══ DATA FOR THIS EXERCISE ══

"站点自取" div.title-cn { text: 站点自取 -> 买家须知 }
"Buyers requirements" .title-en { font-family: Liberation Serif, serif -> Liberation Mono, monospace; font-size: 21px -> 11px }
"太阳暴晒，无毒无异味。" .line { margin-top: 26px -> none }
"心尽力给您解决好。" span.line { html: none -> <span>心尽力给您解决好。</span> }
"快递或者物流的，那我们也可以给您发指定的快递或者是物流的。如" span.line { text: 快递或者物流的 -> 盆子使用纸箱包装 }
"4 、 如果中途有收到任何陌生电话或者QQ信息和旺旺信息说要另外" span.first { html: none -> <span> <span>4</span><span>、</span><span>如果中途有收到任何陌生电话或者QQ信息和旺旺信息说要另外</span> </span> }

═══
══ DATA FOR THIS EXERCISE ══

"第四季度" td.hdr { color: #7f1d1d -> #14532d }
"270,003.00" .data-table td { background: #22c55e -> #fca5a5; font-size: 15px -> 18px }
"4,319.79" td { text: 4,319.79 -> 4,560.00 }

═══

WHAT YOU HAVE TO DO –
Send back exactly the lines of the listing above starting at the one with "color: #7f1d1d ->" and ending at the one with "text: 4,319.79 ->", inclusive, and no others.

SOLUTION FOR THIS PROBLEM –
"第四季度" td.hdr { color: #7f1d1d -> #14532d }
"270,003.00" .data-table td { background: #22c55e -> #fca5a5; font-size: 15px -> 18px }
"4,319.79" td { text: 4,319.79 -> 4,560.00 }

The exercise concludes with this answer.